On Wed, May 3, 2023 at 11:28 PM Kirill A. Shutemov <kirill@shutemov.name> wrote:
>
> On Wed, May 03, 2023 at 09:38:03AM -0700, Linus Torvalds wrote:
> > > Why does it do that "shift-by-63" game there, instead of making
> > > tlbstate_untag_mask just have bit #63 always set?
> >
> > And it turns out that bit #63 really _is_ always set, so I think the
> > solution to this all is to remove the sign games in untag_addr()
> > entirely.
>
> Untagging kernel pointer with LAM enabled will land it in the canonical
> hole which is safe as it leads to #GP on dereference.

You are entirely missing the point.

The GP fault does *NOT MATTER*.

Think of 'untagged_addr()' as a companion to - but absolutely *NOT* a
replacement for - 'access_ok()'.

You have three distinct cases:

 (a) user-supplied valid user address

 (b) user-supplied invalid user address (it high bit set)

 (c) actual kernel address

and 'untagged_addr()' and 'access_ok()' work on the same basic input
domain: cases (a) and (b).

And the important thing for 'untagged_addr()' is that in case (a) it
needs to remove the tab bits, and in case (b) needs to *keep* the
address as an invalid user address.

Note that it does not need to keep the value the *same*. Nobody cares.

And also note that the resulting pointer may or may not GP-fault. Nobody cares.

Just to hit this home with a very explicit example, think of the case
where the kernel config for address masking isn't even enabled, and
'untagged_addr()' is a 1:1 map with no changes.

Doing 'untagged_addr()' on a valid user address results in a valid
user address. And doing it on an invalid user address results in an
invalid user address. GOOD.

Note that doing 'untagged_addr()' on an invalid user access does NOT
IN ANY WAY make that invalid address somehow "safe" and cause a GP
fault. Sure, it _might_ GP-fault. Or it might not. It might point to
random kernel data.

Verification of the address is simply not the job of
'untagged_addr()'. Never has been, never will be, and fundamentally
*cannot* be, since for the forseeable future 'untagged_addr()' is a
no-op for every single user outside of Intel.

Verification is separate. The verification is never "let's randomly
just access this pointer and see if it gets a GP-fault". No. We have a
user pointer, it needs *checking*. It needs to have something like
"use lookup_vma() to look up the vma that is associated with that
address". But it could also be something like "just do the range check
in GUP".

And that's why "keep an invalid user address as an invalid address",
because that *separate* stage of verifying the address needs to still
show that it's invalid.

Now, sometimes the "verification" might actually be "access_ok()"
itself, but honestly, if the address is used for an actual access,
then it shouldn't have gone through the 'untagged_addr()' thing at
all. It should just have been used as-is for the access. So normally
'untagged_addr()' does not get used *together* with 'access_ok()',
although that should obviously also work.

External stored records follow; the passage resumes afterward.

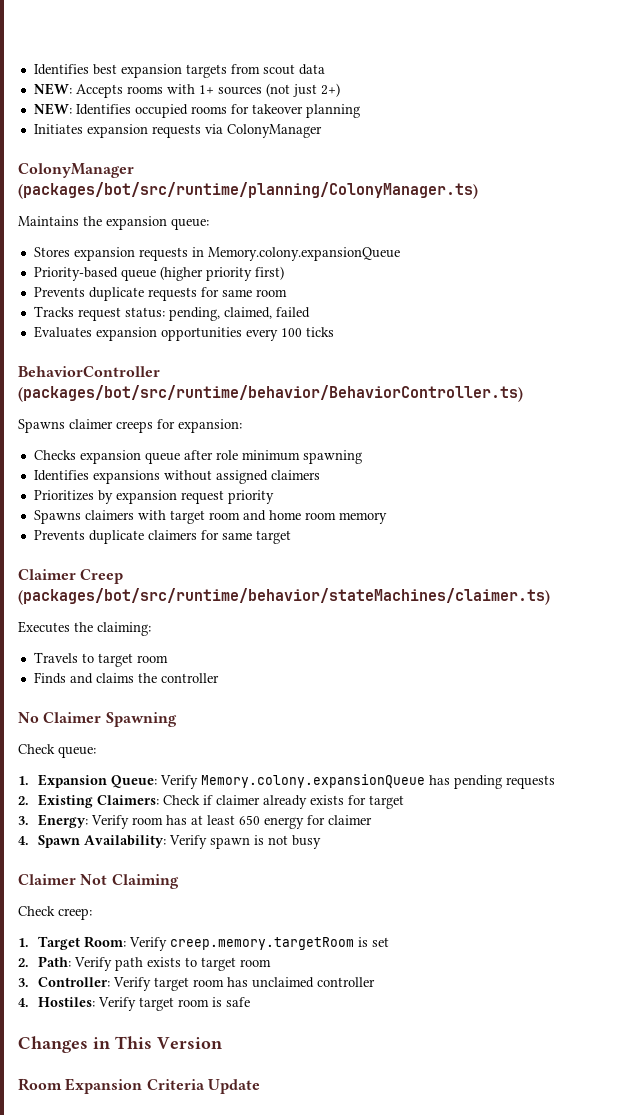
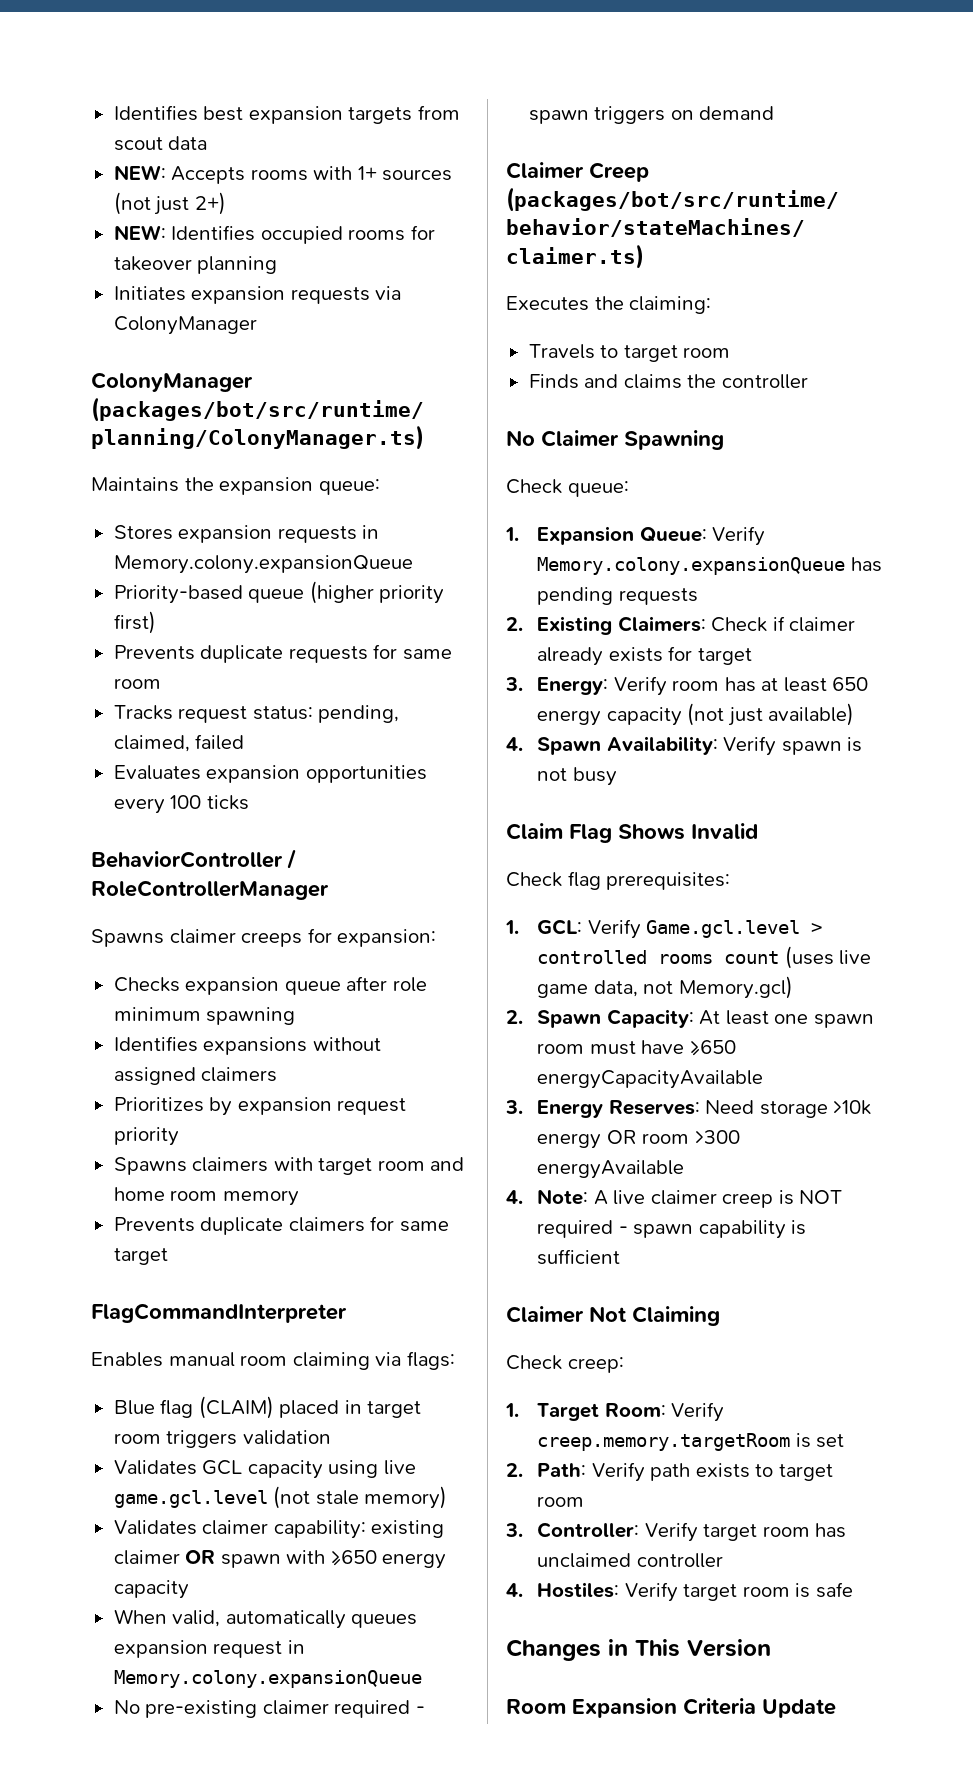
- BehaviorController (packages/bot/src/runtime/behavior/BehaviorController.ts)
+ BehaviorController / RoleControllerManager
+ FlagCommandInterpreter
+ Enables manual room claiming via flags:
+ Blue flag (CLAIM) placed in target room triggers validation
+ Validates GCL capacity using live game.gcl.level (not stale memory)
+ Validates claimer capability: existing claimer OR spawn with ≥650 energy capacity
+ When valid, automatically queues expansion request in Memory.colony.expansionQueue
+ No pre-existing claimer required - spawn triggers on demand
- 3. Energy: Verify room has at least 650 energy for claimer
+ 3. Energy: Verify room has at least 650 energy capacity (not just available)
+ Claim Flag Shows Invalid
+ Check flag prerequisites:
+ 1. GCL: Verify Game.gcl.level > controlled rooms count (uses live game data, not Memory.gcl)
+ 2. Spawn Capacity: At least one spawn room must have ≥650 energyCapacityAvailable
+ 3. Energy Reserves: Need storage >10k energy OR room >300 energyAvailable
+ 4. Note: A live claimer creep is NOT required - spawn capability is sufficient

End result: all that really matters on x86-64 is that
'untagged_addr()' must keep the high bit as-is. That's the "this is
not a valid user address" bit. That's very much explicit in my current
series, of course, but even without my current series it was
implicitly the truth with those LAM patches (particularly considering
that 'untagged_addr()' didn't actually do the "keep kernel addresses
as-is" that it *thought* it did due to the signed type confusion).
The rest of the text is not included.